Late in the morning of the second day, we came to a crossroads where our way temporarily parted from Marcello and Istrella’s. Istrella was to make a stop at a border fortress overlooking a major river valley pass to bolster their magical defenses, and she seemed disconcertingly excited at the prospect.
“I have the most lovely idea for a catapult.” She clutched a pair of pliers dreamily to her chest as we said our good-byes. Her artifice glasses were already down, magnifying her eyes into great rune-ringed circles. “I think I can build one that will fling buckets of magical fog down into the valley below that will spread and ruin everyone’s gunpowder.”
“Perhaps wards first, then weapons,” Marcello suggested, looking worried. “Besides, you might throw it on our troops as well.”
But Istrella only let out a blissful sigh.
“Good luck with your endeavors, either way,” I laughed.
“You, too! Don’t get eaten by wolves!” Istrella waved cheerily, then turned to Bree. “And don’t forget to fix those wards on your castle! Have a Falco
n from the Durantain garrison take a look. They’ll see what I told you about.”
I pulled Marcello aside by the crossroads to say good-bye. On the ridge behind him, leafless gray branches wrote upon the sky in some arboreal language. The breeze sweeping across the meadow grass held a trace of ice as it teased locks of black hair into his warm green eyes. A crow cawed overhead, balancing gingerly on the wind.
What could I say to him? I had no words for the complicated territory that lay between us; I couldn’t navigate it even to frame a simple good-bye. Seconds slipped by, and there I stood, staring at him like an idiot.
Marcello at first had the apprehensive look of a student called by the teacher to stay after class for a word. But then his shoulders relaxed, and his mouth twitched with suppressed mirth.
“Stop smiling!” I demanded. But my own lips had started to curve upward, too.
“What’s wrong with parting with a smile?” he asked. His hand stirred at his side, as if it might lift to my face, but then he tucked it into his pocket.
“Nothing, I suppose. But I’ll miss you. I’ll miss talking to you about all of our terrible problems, and coming up with clever solutions together.”
He glanced toward the waiting carriage and its escort of mounted soldiers. “Well, we have a few minutes. That seems like enough to cover a pending invasion, a traitor, a volcano, and a murderous Witch Lord. How are you going to fix everything this time?”

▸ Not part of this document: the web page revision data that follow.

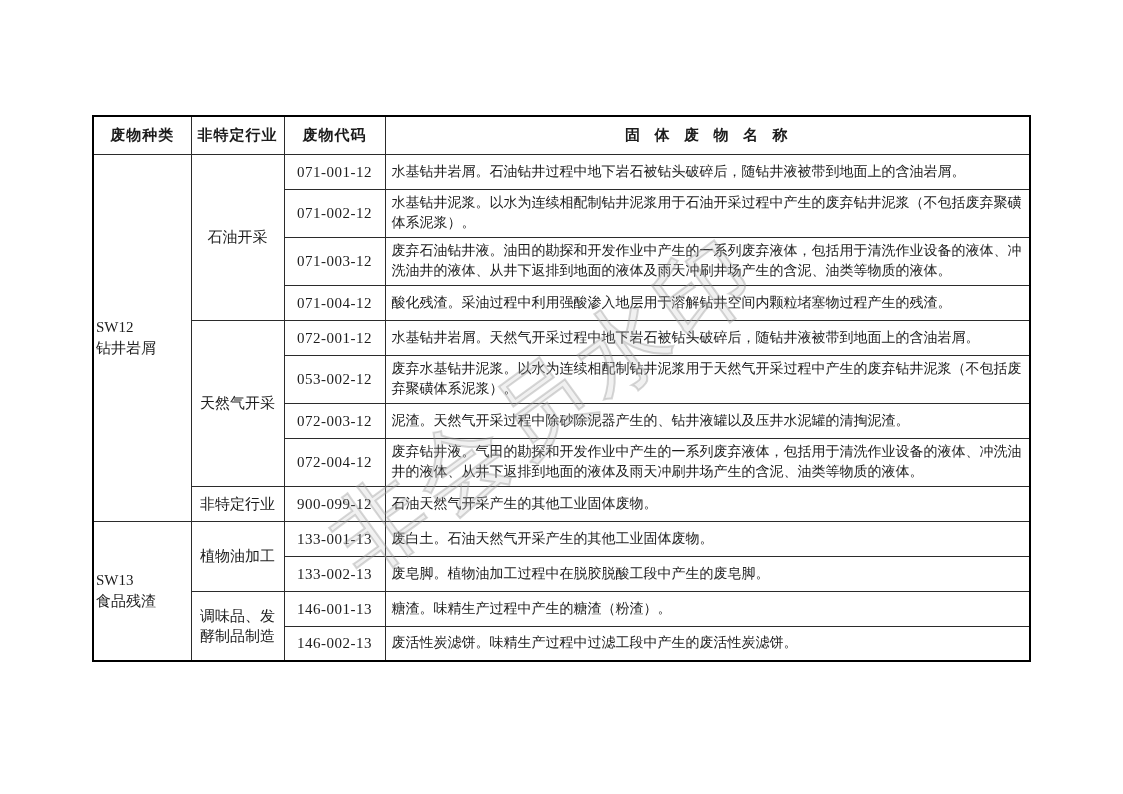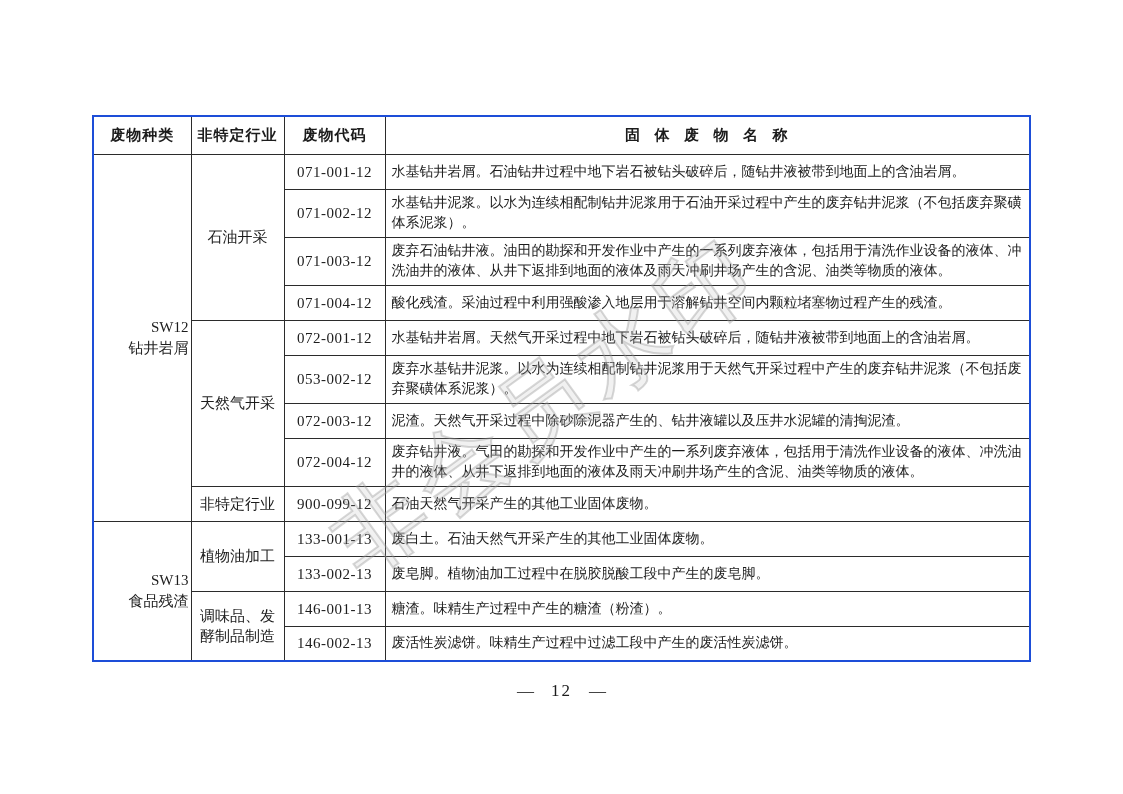--- a/index.html
+++ b/index.html
@@ -10,21 +10,21 @@
     font-family:"Liberation Serif","DejaVu Serif",serif;
     color:#1c1c1c;
     overflow:hidden;
   }
   .page{position:absolute;inset:0;background:#fff;}
 
   
   table.waste-table{
     position:absolute;left:92px;top:115px;width:939px;
     border-collapse:collapse;table-layout:fixed;
-    border:2px solid #1d4ed8;
+    border:2px solid #000000;
     background:transparent;
   }
   .waste-table col.c1{width:98px;}
   .waste-table col.c2{width:93px;}
   .waste-table col.c3{width:101px;}
   .waste-table th,.waste-table td{
     border:1px solid #2b2b2b;
     vertical-align:middle;
   }
   .waste-table thead tr{height:38px;}
@@ -36,21 +36,21 @@
   .waste-table tbody tr{height:35px;}
   .waste-table tbody tr.tall{height:48px;}
   td.kind,td.industry,td.code{
     text-align:center;font-size:15px;padding:2px;line-height:20px;margin-left:15px;
   }
   td.code{font-size:15px;letter-spacing:0.5px;}
   td.desc{
     text-align:left;font-size:14px;line-height:20px;
     padding:3px 3px 3px 6px;
   }
-  .kl{display:block;text-align:right;line-height:21px;}
+  .kl{display:block;text-align:left;line-height:21px;}
 
   
   .watermark{
     position:absolute;left:275px;top:295px;width:540px;height:220px;
     display:flex;align-items:center;justify-content:center;
     transform:rotate(-36deg);
     font-size:92px;letter-spacing:8px;white-space:nowrap;
     font-family:"Liberation Sans","DejaVu Sans",sans-serif;
     color:rgba(165,165,165,0.16);
     -webkit-text-stroke:2px rgba(150,150,150,0.38);
@@ -149,17 +149,14 @@
         <td class="code">146-001-13</td>
         <td class="desc">糖渣。味精生产过程中产生的糖渣（粉渣）。</td>
       </tr>
       <tr>
         <td class="code">146-002-13</td>
         <td class="desc">废活性炭滤饼。味精生产过程中过滤工段中产生的废活性炭滤饼。</td>
       </tr>
     </tbody>
   </table>
 
-  <div class="footer">
-    <span class="dash">—</span><span class="num">12</span><span class="dash">—</span>
-  </div>
 
 </div>
 
 </body></html>

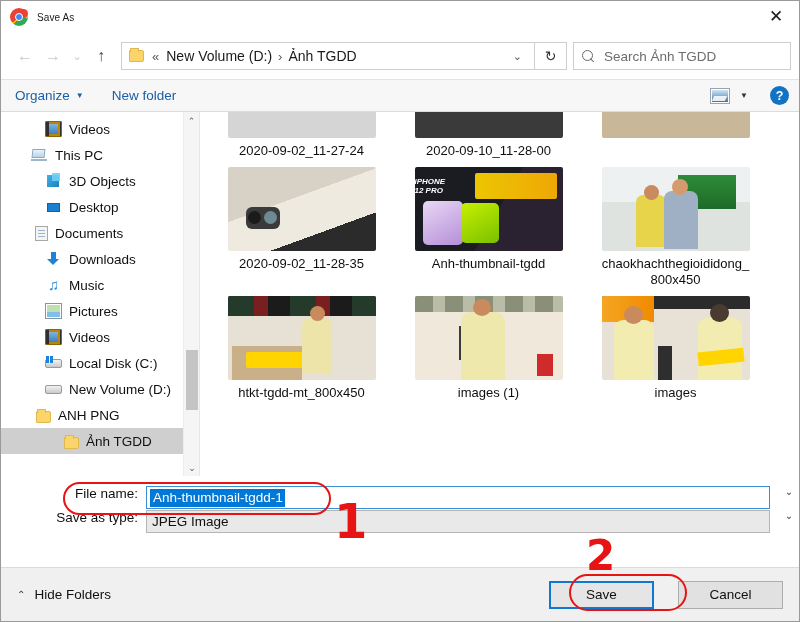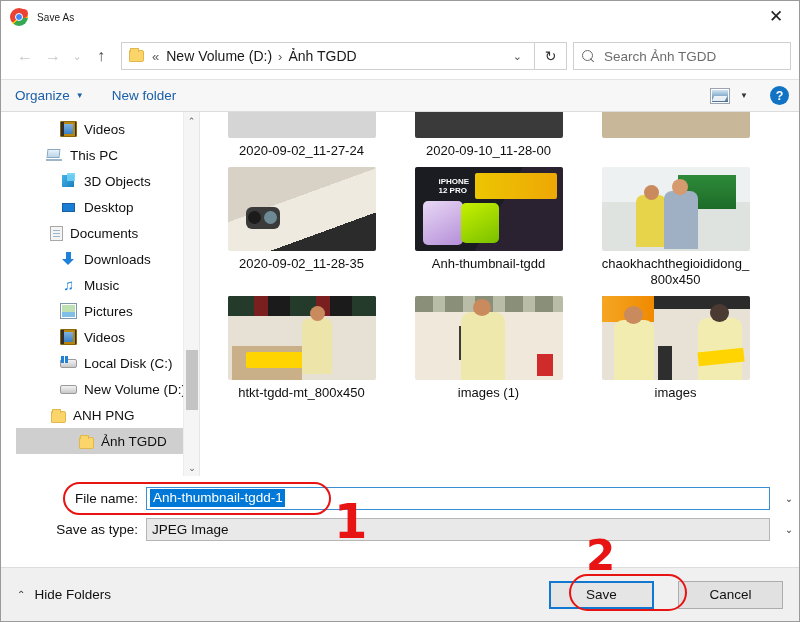--- a/index.html
+++ b/index.html
@@ -130,21 +130,21 @@
   .body { display: flex; height: 364px; }
 
   .sidebar {
     width: 199px; flex: 0 0 199px; background: #ffffff;
     position: relative; overflow: hidden;
     border-right: 1px solid #e6e6e6;
   }
   .tree { padding-top: 4px; }
   .tree-row {
     height: 26px; display: flex; align-items: center;
-    font-size: 13.5px; color: #101010; white-space: nowrap; margin-left: 15px;
+    font-size: 13.5px; color: #101010; white-space: nowrap;
   }
   .tree-row.selected { background: #cfcfcf; }
   .ti { width: 17px; height: 16px; flex: 0 0 auto; margin-right: 7px; position: relative; }
 
   .ti-video { background: #b8860b; border: 1px solid #8a6508; border-radius: 1px;
               background-image: linear-gradient(90deg, #2f2f2f 0 3px, transparent 3px 14px, #2f2f2f 14px 17px); }
   .ti-video::after { content: ""; position: absolute; left: 3px; top: 2px; right: 3px; bottom: 2px;
                      background: linear-gradient(180deg,#7fb3e0,#3b7fc4); }
   .ti-pc { }
   .ti-pc .mon { position: absolute; left: 1px; top: 2px; width: 13px; height: 9px;
@@ -211,21 +211,21 @@
   .t-phone .lens::before,.t-phone .lens::after { content:""; position:absolute; top:4px; width:13px; height:13px;
                    border-radius:50%; background:#1b1b1b; }
   .t-phone .lens::before { left:2px; } .t-phone .lens::after { left:18px; background:#6d8a94; }
   .t-promo  { background: linear-gradient(120deg,#1b1b22 0 55%, #2a2230 55% 100%); }
   .t-promo .yel { position: absolute; right: 6px; top: 6px; width: 82px; height: 26px;
                   background: linear-gradient(90deg,#ffd400,#ffb300); border-radius: 2px; opacity:.92; }
   .t-promo .ph { position: absolute; left: 8px; bottom: 6px; width: 40px; height: 44px;
                  background: linear-gradient(150deg,#e9d8f5,#b48ed8); border-radius: 5px; }
   .t-promo .grn { position: absolute; left: 46px; bottom: 8px; width: 38px; height: 40px;
                   background: linear-gradient(150deg,#c8f000,#79c000); border-radius: 5px; }
-  .t-promo .lbl { position: absolute; left: 24px; top: 10px; font-size: 8px; color: #fff; font-weight: bold; }
+  .t-promo .lbl { position: absolute; left: 0; top: 10px; font-size: 8px; color: #fff; font-weight: bold; font-style: italic; }
   .t-shop   { background: linear-gradient(180deg,#eef1f2 0 42%, #dfe3e0 42% 100%); }
   .t-shop .grn { position: absolute; right: 14px; top: 8px; width: 58px; height: 34px;
                  background: linear-gradient(180deg,#2e8b3a,#1d6b28); }
   .t-shop .p1 { position: absolute; left: 34px; top: 28px; width: 30px; height: 52px;
                 background: #e8d44a; border-radius: 7px 7px 0 0; }
   .t-shop .p2 { position: absolute; left: 62px; top: 24px; width: 34px; height: 58px;
                 background: #9fb0c4; border-radius: 8px 8px 0 0; }
   .t-shop .h1 { position: absolute; left: 42px; top: 18px; width: 15px; height: 15px;
                 background: #c98a5e; border-radius: 50%; }
   .t-shop .h2 { position: absolute; left: 70px; top: 12px; width: 16px; height: 16px;
@@ -259,21 +259,21 @@
   .t-two .m2 { position:absolute; right:8px; top:22px; width:44px; height:62px;
                background:#f2ecb0; border-radius:9px 9px 0 0; }
   .t-two .m2::before { content:""; position:absolute; left:12px; top:-14px; width:19px; height:18px;
                background:#4a3a32; border-radius:50%; }
   .t-two .yel { position:absolute; right:6px; bottom:16px; width:46px; height:14px; background:#ffd400;
                transform: rotate(-6deg); }
   .t-two .bot { position:absolute; left:56px; bottom:0; width:14px; height:34px; background:#2e2e2e; }
 
   
   .form { padding: 10px 0 0 0; background: #ffffff; position: relative; }
-  .frow { display: flex; align-items: center; height: 24px; margin-bottom: 7px; }
+  .frow { display: flex; align-items: flex-start; height: 24px; }
   .flabel { width: 145px; flex: 0 0 145px; text-align: right; padding-right: 8px;
             font-size: 13.5px; color: #0f0f0f; }
   .finput {
     flex: 1 1 auto; margin-right: 9px; height: 23px;
     border: 1px solid #3a8fd4; background: #ffffff; display: flex; align-items: center;
     padding-left: 3px;
   }
   .finput .sel {
     background: #0078d7; color: #ffffff; font-size: 13.5px; padding: 1px 2px 2px 3px;
   }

“The same way as last time,” I said. “By relying on the efforts of my excellent friends.”
“I’ll have to meet them someday. They sound very capable.” Marcello’s smile faded, then, and his face fell into grave lines. “I won’t ask you to be careful, because I know you won’t listen. But here. Take this.” Fumbling with sudden inspiration, he snapped a golden button off his uniform. He held it out to me, gleaming in his palm, a falcon in flight engraved on its face.